[Opening Input records section]

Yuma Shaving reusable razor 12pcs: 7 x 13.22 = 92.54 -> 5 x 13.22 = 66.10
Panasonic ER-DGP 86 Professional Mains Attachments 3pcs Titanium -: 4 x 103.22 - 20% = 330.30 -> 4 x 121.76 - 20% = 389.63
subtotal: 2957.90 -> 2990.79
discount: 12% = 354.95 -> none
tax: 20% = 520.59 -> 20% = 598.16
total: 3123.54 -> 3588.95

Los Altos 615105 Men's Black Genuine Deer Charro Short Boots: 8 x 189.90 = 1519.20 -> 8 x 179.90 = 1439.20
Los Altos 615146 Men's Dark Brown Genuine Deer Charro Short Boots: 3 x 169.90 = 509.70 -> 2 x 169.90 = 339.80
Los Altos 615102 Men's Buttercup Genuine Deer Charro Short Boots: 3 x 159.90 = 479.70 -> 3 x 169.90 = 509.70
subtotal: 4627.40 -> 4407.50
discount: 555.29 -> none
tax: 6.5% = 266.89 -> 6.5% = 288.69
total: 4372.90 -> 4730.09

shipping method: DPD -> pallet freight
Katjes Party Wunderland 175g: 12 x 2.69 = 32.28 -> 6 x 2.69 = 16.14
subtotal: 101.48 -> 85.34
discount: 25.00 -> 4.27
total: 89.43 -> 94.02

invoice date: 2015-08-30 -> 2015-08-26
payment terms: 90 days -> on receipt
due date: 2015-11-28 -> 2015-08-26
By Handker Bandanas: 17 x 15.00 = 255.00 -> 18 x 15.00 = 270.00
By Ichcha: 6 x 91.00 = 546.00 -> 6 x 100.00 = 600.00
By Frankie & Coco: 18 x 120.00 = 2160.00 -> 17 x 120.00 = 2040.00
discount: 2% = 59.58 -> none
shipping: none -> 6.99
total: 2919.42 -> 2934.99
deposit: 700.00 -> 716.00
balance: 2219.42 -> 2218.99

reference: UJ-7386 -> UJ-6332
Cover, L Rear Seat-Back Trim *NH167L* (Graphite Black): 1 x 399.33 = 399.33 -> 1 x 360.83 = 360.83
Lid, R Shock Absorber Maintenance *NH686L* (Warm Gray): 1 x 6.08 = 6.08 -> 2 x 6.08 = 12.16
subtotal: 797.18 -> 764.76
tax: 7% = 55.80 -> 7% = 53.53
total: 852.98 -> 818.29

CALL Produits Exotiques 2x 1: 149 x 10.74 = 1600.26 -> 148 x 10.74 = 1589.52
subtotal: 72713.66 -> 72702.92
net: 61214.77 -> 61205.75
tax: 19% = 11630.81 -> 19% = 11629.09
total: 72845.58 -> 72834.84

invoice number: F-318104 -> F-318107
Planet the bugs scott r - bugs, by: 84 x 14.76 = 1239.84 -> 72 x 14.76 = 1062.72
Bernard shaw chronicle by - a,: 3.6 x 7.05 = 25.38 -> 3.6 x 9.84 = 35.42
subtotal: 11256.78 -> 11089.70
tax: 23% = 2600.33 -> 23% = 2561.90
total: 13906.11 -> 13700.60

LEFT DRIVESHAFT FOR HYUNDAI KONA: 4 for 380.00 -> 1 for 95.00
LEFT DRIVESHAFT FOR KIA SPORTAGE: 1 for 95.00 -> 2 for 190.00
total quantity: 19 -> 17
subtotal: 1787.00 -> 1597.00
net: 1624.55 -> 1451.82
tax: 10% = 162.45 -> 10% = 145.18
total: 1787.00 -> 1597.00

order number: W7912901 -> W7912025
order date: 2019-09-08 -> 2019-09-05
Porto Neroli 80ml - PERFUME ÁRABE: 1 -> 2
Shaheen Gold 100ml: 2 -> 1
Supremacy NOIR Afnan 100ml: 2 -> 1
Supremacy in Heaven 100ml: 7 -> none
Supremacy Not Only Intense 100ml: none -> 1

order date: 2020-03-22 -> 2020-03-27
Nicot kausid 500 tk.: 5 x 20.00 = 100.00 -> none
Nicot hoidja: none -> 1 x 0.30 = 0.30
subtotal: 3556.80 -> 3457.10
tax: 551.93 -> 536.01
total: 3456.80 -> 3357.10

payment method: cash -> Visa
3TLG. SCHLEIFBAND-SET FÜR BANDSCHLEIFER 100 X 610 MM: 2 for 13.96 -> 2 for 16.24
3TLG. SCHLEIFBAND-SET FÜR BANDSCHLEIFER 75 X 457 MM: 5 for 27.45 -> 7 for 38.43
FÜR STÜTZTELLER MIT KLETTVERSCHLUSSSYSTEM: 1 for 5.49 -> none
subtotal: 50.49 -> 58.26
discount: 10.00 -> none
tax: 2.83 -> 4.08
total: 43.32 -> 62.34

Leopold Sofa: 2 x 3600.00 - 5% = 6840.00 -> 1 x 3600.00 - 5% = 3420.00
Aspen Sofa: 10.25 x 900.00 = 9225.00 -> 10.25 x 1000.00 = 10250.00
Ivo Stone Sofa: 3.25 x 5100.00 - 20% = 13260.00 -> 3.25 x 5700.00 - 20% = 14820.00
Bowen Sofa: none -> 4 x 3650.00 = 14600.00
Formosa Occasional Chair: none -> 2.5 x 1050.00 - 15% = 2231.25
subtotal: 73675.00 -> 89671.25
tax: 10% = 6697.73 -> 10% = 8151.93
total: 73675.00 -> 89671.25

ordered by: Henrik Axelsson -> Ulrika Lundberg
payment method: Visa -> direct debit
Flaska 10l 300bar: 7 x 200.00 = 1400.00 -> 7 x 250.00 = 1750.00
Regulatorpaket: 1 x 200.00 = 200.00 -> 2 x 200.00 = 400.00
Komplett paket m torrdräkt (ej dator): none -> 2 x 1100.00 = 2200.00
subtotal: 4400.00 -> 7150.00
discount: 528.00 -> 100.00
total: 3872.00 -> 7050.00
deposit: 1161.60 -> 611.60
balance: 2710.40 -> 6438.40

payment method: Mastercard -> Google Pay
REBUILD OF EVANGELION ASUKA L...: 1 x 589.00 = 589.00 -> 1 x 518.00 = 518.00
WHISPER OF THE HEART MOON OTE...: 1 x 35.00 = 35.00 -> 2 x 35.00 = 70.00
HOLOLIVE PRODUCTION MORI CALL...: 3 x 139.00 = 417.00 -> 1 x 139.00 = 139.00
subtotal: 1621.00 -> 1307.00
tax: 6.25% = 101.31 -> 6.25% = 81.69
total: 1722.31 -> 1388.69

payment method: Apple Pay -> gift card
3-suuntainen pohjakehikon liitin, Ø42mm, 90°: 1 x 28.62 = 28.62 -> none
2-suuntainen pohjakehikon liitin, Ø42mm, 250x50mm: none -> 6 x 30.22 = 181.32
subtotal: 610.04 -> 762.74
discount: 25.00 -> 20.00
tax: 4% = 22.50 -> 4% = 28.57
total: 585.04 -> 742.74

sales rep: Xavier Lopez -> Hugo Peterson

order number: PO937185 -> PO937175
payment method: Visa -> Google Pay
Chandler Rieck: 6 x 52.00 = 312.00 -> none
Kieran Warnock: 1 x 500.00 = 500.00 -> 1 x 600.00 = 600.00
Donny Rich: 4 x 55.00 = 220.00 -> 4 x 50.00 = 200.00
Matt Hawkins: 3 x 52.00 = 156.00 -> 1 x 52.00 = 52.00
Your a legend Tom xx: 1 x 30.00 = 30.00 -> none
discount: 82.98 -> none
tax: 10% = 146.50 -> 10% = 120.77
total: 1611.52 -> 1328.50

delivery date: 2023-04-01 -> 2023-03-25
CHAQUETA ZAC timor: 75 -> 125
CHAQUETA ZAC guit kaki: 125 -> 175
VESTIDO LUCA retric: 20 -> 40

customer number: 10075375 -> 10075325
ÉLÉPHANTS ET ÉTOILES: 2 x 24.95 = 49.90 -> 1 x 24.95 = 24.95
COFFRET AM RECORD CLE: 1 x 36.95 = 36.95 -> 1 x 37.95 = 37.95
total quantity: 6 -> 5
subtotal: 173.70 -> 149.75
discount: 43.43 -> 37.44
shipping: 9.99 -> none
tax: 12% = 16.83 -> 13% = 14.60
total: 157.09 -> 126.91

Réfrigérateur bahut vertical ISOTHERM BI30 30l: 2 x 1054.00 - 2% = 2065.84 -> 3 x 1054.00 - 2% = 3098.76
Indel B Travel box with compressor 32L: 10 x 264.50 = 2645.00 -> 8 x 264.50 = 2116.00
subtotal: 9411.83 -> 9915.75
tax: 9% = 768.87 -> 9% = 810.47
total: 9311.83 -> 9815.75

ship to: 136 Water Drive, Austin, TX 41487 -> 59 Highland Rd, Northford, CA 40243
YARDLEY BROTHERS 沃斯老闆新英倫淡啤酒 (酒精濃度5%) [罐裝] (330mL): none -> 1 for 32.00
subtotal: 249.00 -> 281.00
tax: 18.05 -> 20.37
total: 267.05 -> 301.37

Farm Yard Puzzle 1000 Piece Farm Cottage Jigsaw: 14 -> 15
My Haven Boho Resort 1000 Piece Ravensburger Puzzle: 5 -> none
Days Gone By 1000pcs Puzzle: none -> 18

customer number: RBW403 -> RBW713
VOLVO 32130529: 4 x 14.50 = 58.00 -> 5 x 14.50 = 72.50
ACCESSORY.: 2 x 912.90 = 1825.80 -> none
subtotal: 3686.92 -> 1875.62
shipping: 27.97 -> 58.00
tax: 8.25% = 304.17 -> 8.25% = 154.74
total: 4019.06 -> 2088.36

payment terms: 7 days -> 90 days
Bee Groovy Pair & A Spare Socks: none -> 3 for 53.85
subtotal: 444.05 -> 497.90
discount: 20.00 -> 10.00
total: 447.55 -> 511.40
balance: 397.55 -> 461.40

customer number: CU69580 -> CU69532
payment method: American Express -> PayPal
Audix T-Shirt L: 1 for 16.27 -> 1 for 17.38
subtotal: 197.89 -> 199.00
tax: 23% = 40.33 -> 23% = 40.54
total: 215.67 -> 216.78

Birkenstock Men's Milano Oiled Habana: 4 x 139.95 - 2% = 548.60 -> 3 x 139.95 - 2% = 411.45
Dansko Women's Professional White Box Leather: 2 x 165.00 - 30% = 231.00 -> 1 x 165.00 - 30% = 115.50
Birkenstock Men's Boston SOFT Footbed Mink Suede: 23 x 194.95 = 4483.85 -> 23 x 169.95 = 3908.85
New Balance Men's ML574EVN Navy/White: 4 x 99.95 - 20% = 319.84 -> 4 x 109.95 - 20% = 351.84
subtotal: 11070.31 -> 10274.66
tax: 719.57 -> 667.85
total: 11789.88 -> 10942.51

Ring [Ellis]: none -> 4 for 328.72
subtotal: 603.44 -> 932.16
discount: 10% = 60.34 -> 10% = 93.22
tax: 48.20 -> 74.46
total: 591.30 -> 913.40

[Closing Input records section]

What you should do: When a line among the entries above contains "terms", copy it.

Result below:
payment terms: 90 days -> on receipt
payment terms: 7 days -> 90 days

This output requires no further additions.